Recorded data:
···
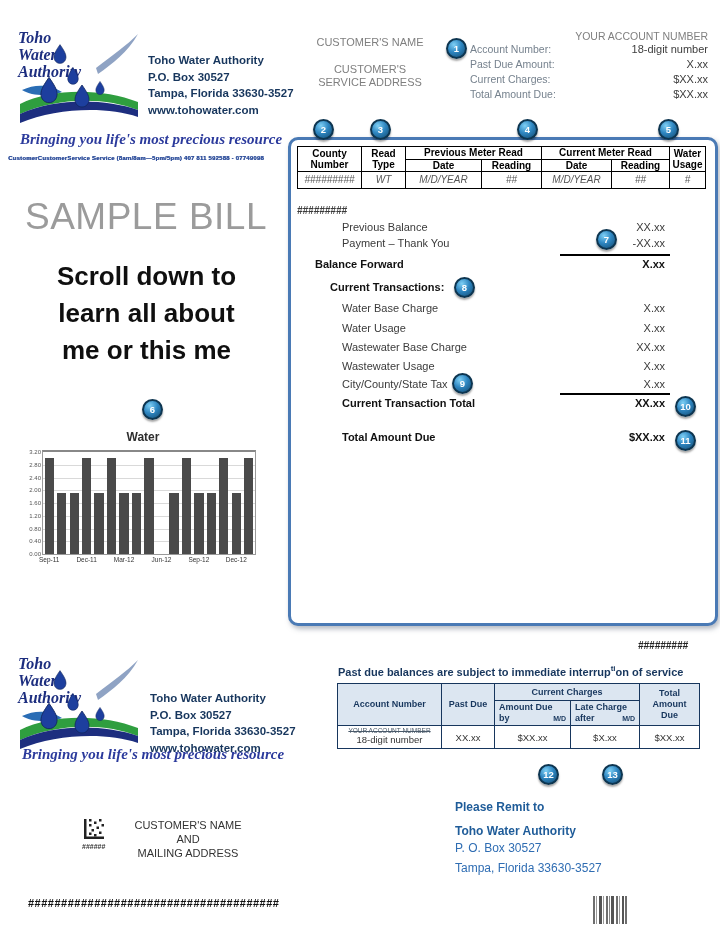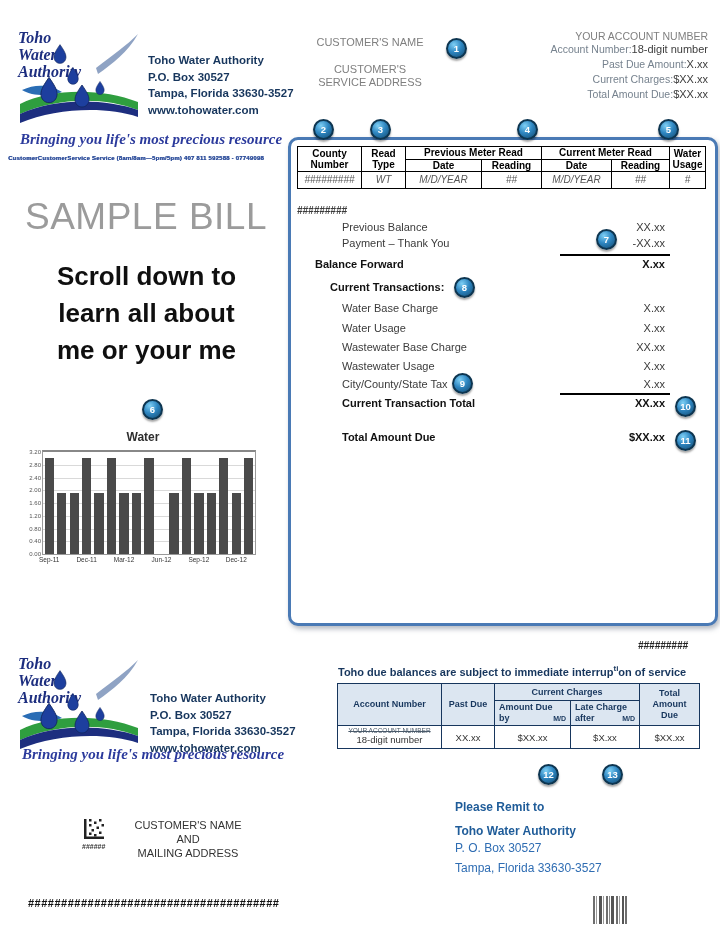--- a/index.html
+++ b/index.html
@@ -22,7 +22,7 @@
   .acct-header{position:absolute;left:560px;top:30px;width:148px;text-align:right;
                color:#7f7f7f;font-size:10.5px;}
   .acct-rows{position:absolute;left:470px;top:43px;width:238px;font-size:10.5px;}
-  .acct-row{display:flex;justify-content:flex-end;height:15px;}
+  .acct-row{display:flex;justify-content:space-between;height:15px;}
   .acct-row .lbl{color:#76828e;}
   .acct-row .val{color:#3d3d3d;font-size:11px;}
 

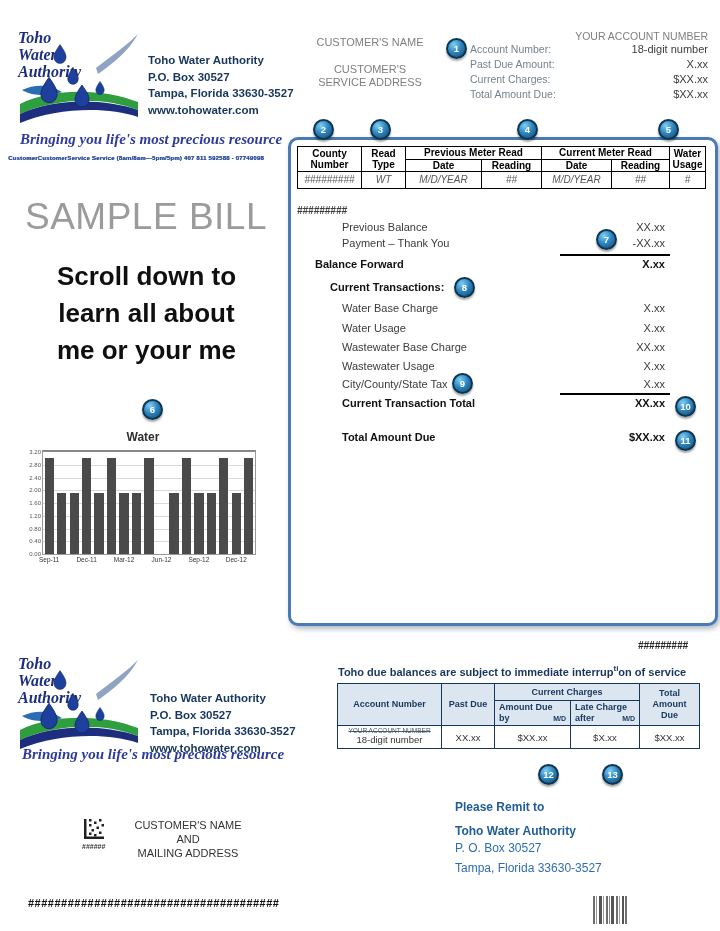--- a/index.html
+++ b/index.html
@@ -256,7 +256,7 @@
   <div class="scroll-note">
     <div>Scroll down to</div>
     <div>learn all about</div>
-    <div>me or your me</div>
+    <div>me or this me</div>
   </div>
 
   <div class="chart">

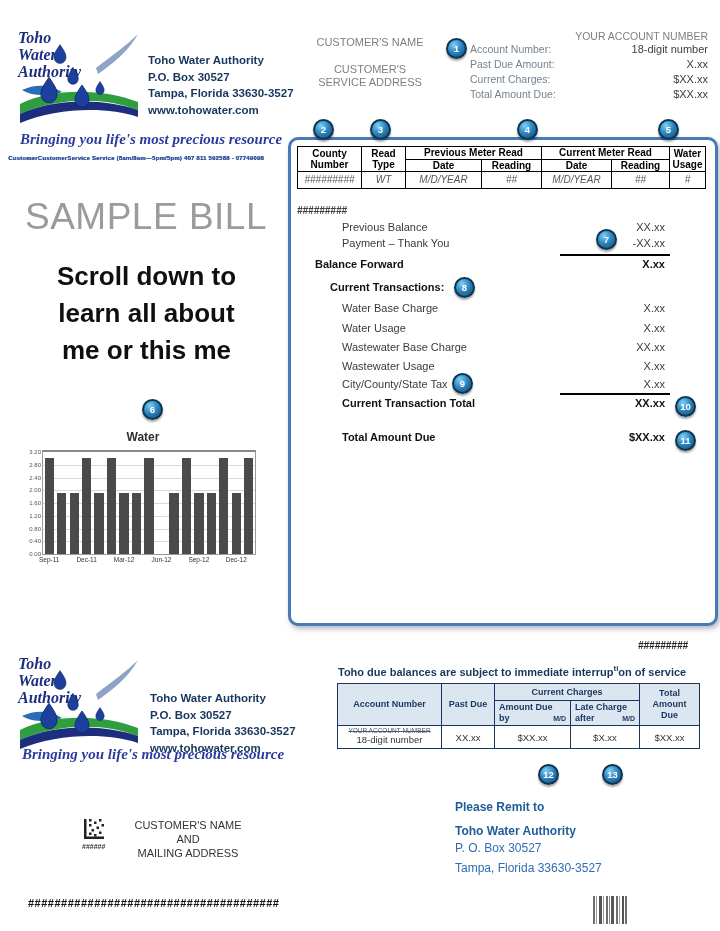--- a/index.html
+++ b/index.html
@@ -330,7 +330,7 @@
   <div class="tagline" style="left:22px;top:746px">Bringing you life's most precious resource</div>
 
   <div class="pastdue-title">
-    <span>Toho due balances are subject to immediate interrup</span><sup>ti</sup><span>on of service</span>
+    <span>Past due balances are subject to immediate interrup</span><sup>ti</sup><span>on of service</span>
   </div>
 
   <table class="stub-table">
···
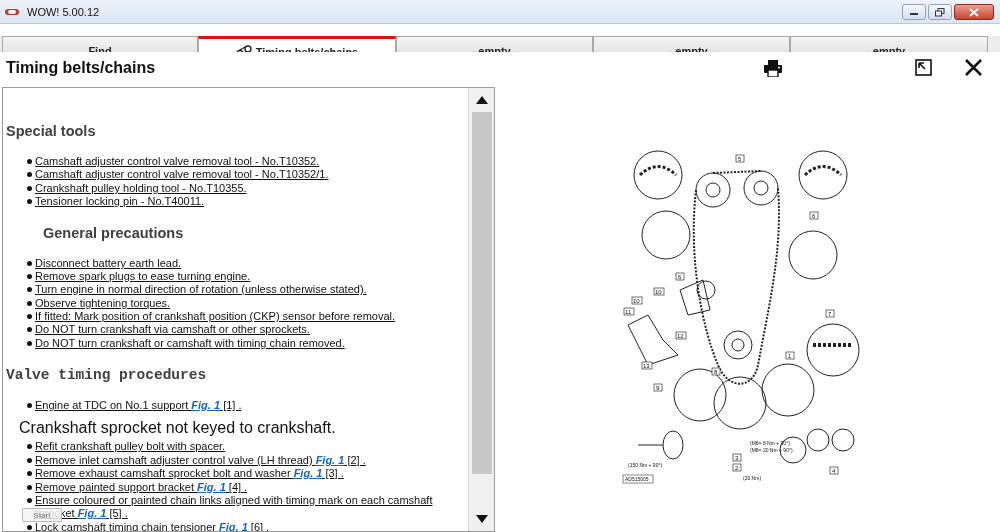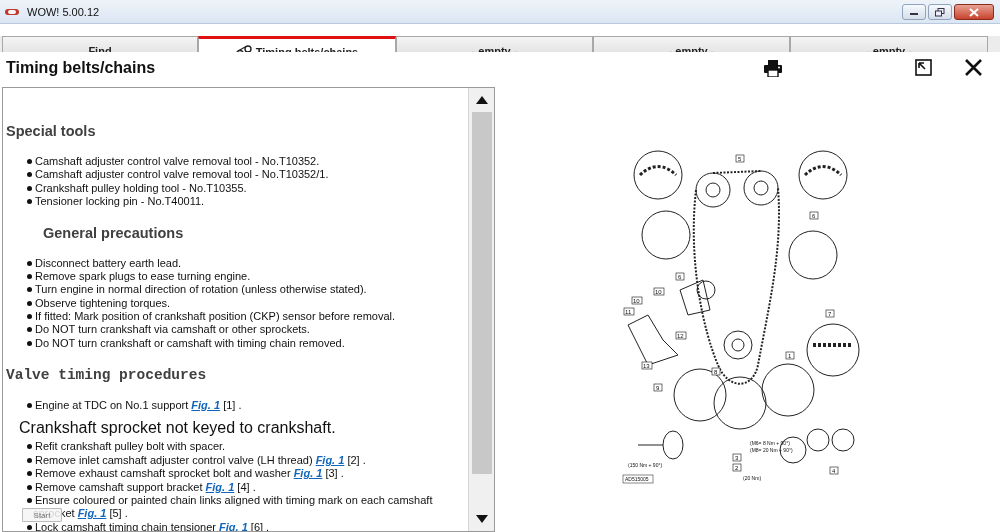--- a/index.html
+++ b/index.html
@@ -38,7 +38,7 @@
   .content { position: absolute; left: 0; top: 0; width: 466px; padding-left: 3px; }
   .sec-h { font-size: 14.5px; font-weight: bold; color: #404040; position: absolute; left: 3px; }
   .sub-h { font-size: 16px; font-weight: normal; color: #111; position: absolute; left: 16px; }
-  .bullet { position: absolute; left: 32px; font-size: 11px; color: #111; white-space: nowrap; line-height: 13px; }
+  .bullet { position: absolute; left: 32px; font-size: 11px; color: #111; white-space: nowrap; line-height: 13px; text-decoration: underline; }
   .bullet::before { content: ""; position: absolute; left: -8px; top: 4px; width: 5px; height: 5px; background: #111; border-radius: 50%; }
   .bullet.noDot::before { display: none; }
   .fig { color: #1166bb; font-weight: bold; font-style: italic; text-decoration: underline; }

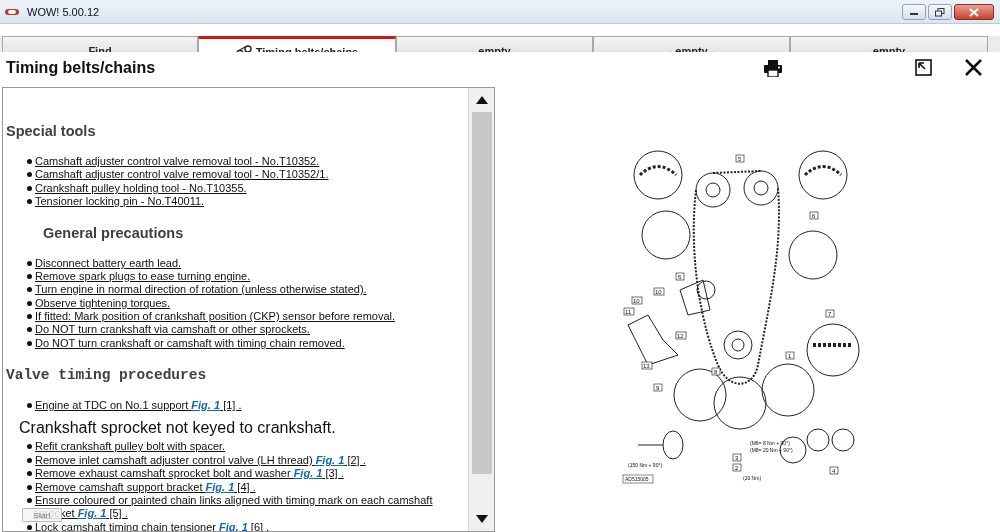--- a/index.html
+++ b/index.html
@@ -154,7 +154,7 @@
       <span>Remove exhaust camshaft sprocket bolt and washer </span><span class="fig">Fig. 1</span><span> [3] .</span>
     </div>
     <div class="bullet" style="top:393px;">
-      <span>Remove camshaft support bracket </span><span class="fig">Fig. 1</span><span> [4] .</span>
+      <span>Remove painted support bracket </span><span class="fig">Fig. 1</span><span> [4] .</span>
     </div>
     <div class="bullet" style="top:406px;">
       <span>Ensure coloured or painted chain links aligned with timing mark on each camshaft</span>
···
# Required work:
Across all the entries above, how many lines hold the word "width"? Answer with the number only.

# Written response:
4